> _WHAT IS BEING ASKED_:
Would you restate each entry word for word, omitting the pictures?

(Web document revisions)
>>>>

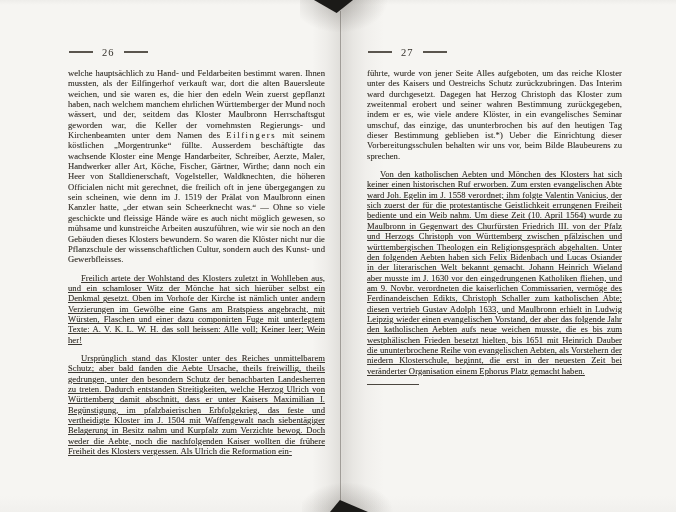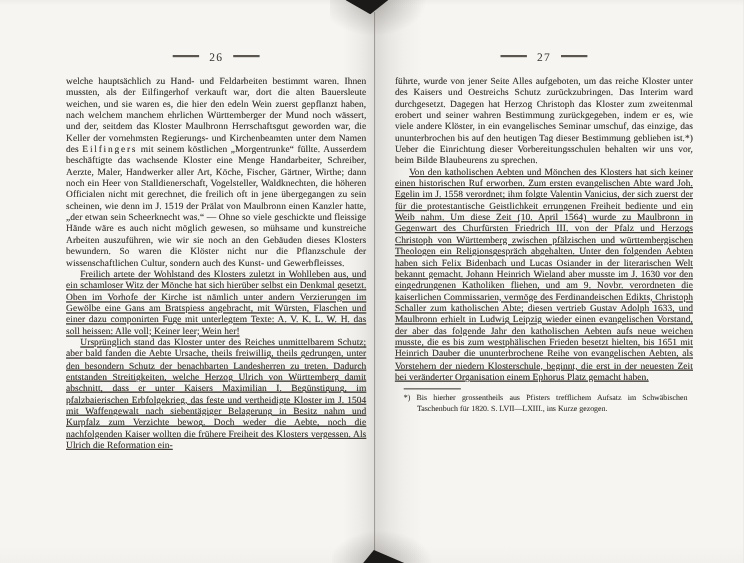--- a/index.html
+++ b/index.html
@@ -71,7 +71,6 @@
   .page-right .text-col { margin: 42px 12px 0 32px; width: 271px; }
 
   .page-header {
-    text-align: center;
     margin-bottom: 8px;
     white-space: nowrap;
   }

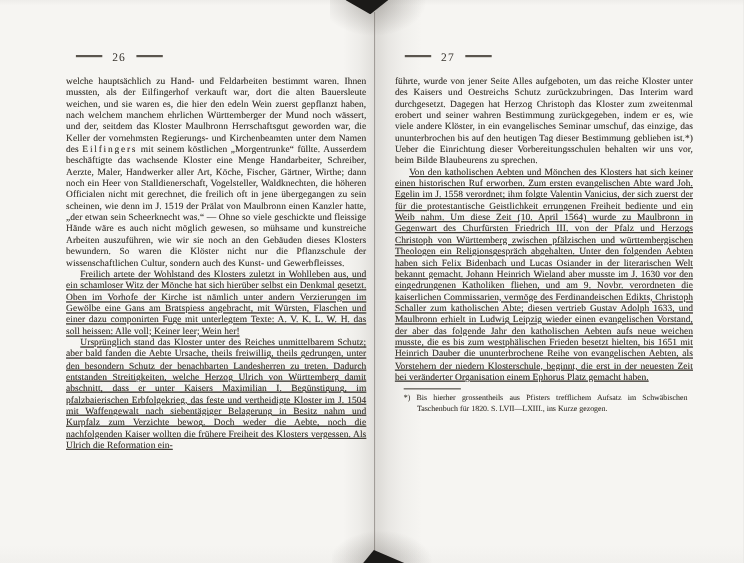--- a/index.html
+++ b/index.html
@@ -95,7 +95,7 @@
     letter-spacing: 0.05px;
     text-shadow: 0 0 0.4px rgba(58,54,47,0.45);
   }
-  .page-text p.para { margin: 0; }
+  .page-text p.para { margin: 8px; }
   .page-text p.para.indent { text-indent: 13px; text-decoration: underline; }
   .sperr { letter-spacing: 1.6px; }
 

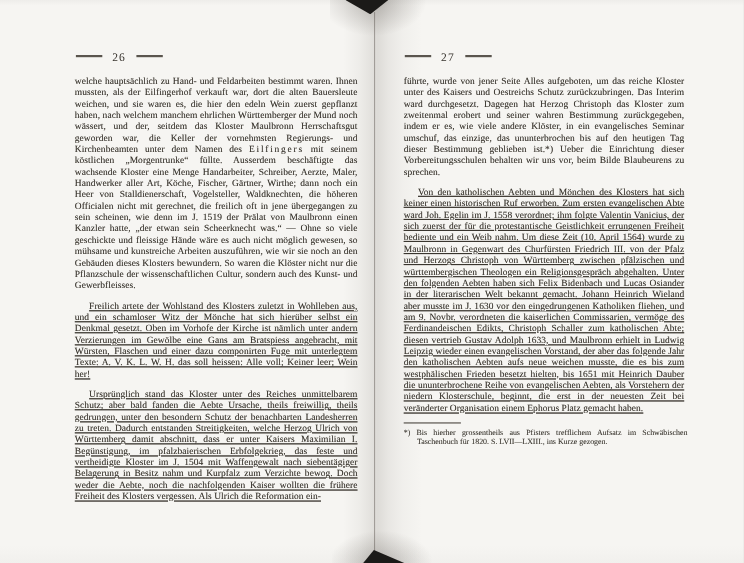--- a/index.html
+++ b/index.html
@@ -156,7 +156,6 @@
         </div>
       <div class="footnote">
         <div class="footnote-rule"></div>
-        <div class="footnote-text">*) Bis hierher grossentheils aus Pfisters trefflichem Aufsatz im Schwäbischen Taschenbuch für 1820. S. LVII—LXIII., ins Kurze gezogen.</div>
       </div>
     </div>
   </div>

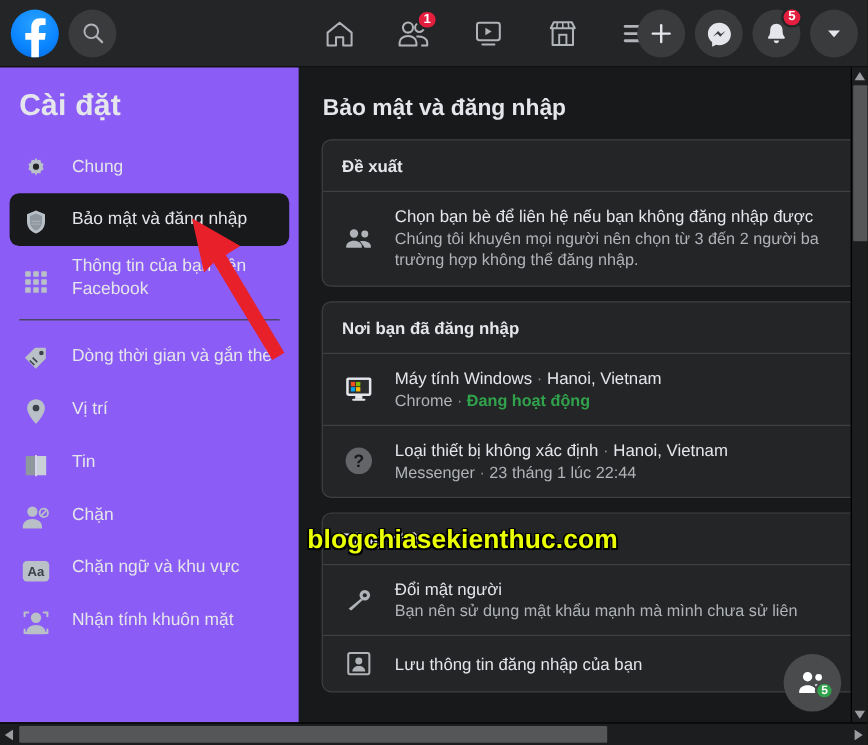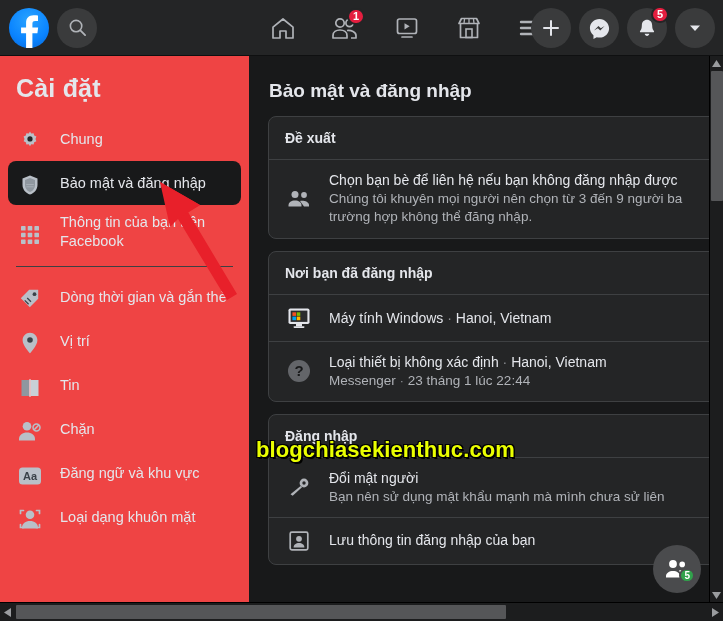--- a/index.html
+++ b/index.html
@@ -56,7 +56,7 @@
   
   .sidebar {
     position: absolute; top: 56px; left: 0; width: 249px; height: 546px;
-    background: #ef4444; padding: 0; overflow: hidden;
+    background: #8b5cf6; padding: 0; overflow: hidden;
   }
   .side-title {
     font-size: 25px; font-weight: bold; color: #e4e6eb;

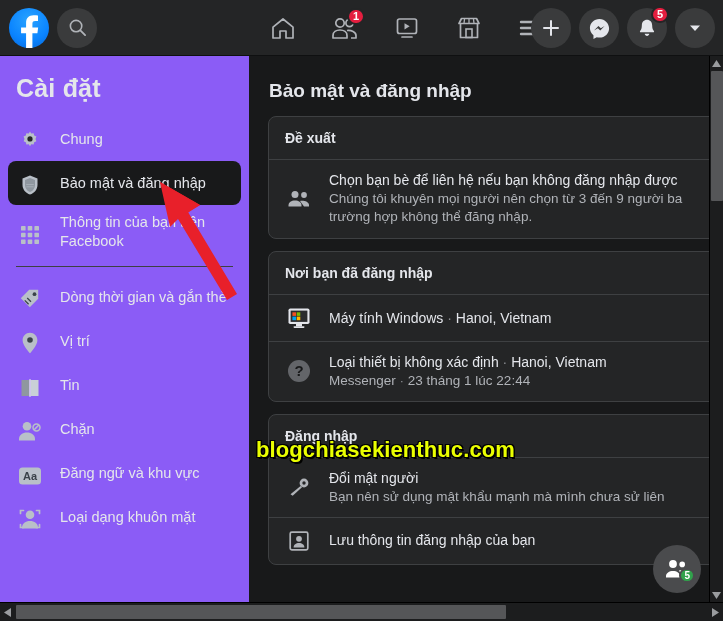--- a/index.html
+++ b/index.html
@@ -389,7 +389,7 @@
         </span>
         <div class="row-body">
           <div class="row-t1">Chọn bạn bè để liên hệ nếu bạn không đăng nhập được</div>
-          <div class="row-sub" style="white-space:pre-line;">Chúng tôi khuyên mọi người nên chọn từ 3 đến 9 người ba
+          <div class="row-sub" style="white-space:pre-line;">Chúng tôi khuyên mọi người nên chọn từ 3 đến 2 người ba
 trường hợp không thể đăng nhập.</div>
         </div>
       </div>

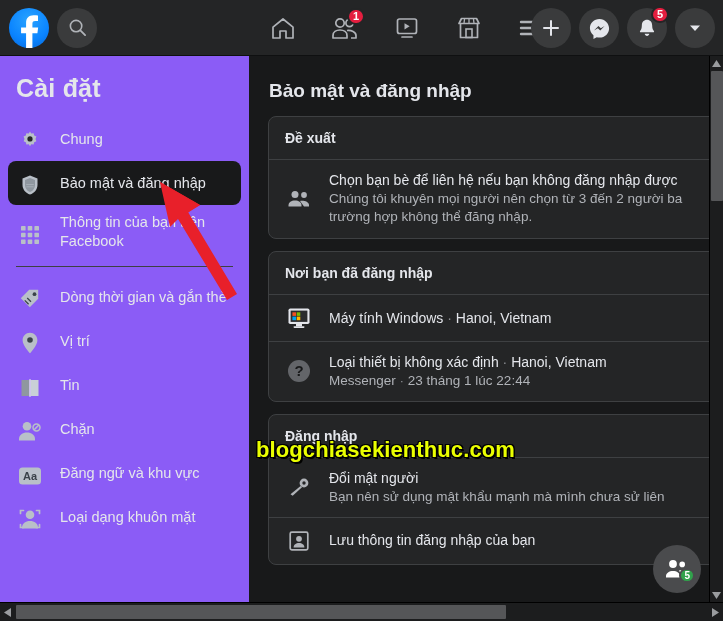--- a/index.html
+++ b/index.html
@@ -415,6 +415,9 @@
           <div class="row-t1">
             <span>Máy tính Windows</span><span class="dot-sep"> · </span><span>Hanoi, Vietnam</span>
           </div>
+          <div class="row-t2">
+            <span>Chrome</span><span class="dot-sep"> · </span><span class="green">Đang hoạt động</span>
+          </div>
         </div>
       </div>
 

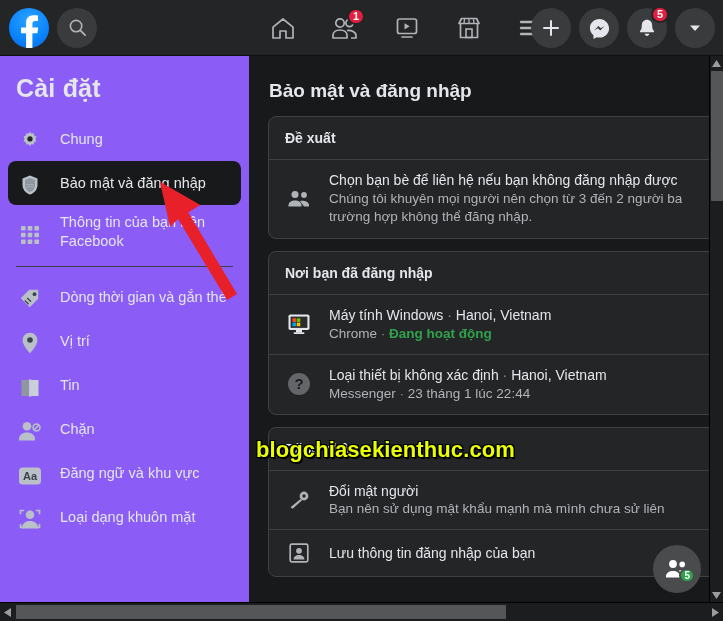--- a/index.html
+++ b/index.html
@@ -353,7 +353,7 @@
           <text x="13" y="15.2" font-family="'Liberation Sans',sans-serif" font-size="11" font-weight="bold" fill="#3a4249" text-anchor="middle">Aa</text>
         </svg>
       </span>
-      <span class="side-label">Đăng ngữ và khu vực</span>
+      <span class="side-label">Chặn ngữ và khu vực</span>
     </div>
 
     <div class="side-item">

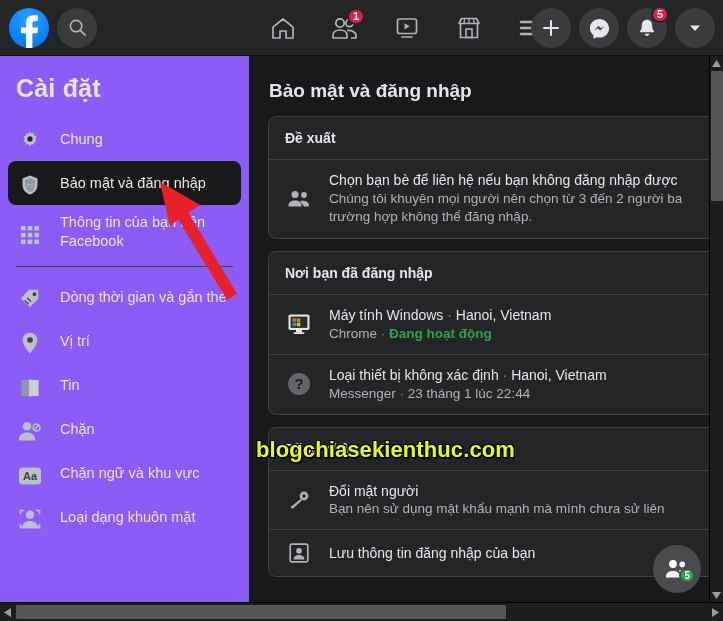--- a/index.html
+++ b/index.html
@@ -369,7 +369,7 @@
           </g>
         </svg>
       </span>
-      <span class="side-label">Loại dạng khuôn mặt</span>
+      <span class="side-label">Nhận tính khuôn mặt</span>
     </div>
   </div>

<<<<

> _RESULT OF THE TASK_:
--- a/index.html
+++ b/index.html
@@ -71,7 +71,6 @@
   .page-right .text-col { margin: 42px 12px 0 32px; width: 271px; }
 
   .page-header {
-    text-align: center;
     margin-bottom: 8px;
     white-space: nowrap;
   }

--- a/index.html
+++ b/index.html
@@ -95,7 +95,7 @@
     letter-spacing: 0.05px;
     text-shadow: 0 0 0.4px rgba(58,54,47,0.45);
   }
-  .page-text p.para { margin: 0; }
+  .page-text p.para { margin: 8px; }
   .page-text p.para.indent { text-indent: 13px; text-decoration: underline; }
   .sperr { letter-spacing: 1.6px; }
 

--- a/index.html
+++ b/index.html
@@ -156,7 +156,6 @@
         </div>
       <div class="footnote">
         <div class="footnote-rule"></div>
-        <div class="footnote-text">*) Bis hierher grossentheils aus Pfisters trefflichem Aufsatz im Schwäbischen Taschenbuch für 1820. S. LVII—LXIII., ins Kurze gezogen.</div>
       </div>
     </div>
   </div>

--- a/index.html
+++ b/index.html
@@ -56,7 +56,7 @@
   
   .sidebar {
     position: absolute; top: 56px; left: 0; width: 249px; height: 546px;
-    background: #ef4444; padding: 0; overflow: hidden;
+    background: #8b5cf6; padding: 0; overflow: hidden;
   }
   .side-title {
     font-size: 25px; font-weight: bold; color: #e4e6eb;

--- a/index.html
+++ b/index.html
@@ -389,7 +389,7 @@
         </span>
         <div class="row-body">
           <div class="row-t1">Chọn bạn bè để liên hệ nếu bạn không đăng nhập được</div>
-          <div class="row-sub" style="white-space:pre-line;">Chúng tôi khuyên mọi người nên chọn từ 3 đến 9 người ba
+          <div class="row-sub" style="white-space:pre-line;">Chúng tôi khuyên mọi người nên chọn từ 3 đến 2 người ba
 trường hợp không thể đăng nhập.</div>
         </div>
       </div>

--- a/index.html
+++ b/index.html
@@ -415,6 +415,9 @@
           <div class="row-t1">
             <span>Máy tính Windows</span><span class="dot-sep"> · </span><span>Hanoi, Vietnam</span>
           </div>
+          <div class="row-t2">
+            <span>Chrome</span><span class="dot-sep"> · </span><span class="green">Đang hoạt động</span>
+          </div>
         </div>
       </div>
 

--- a/index.html
+++ b/index.html
@@ -353,7 +353,7 @@
           <text x="13" y="15.2" font-family="'Liberation Sans',sans-serif" font-size="11" font-weight="bold" fill="#3a4249" text-anchor="middle">Aa</text>
         </svg>
       </span>
-      <span class="side-label">Đăng ngữ và khu vực</span>
+      <span class="side-label">Chặn ngữ và khu vực</span>
     </div>
 
     <div class="side-item">

--- a/index.html
+++ b/index.html
@@ -369,7 +369,7 @@
           </g>
         </svg>
       </span>
-      <span class="side-label">Loại dạng khuôn mặt</span>
+      <span class="side-label">Nhận tính khuôn mặt</span>
     </div>
   </div>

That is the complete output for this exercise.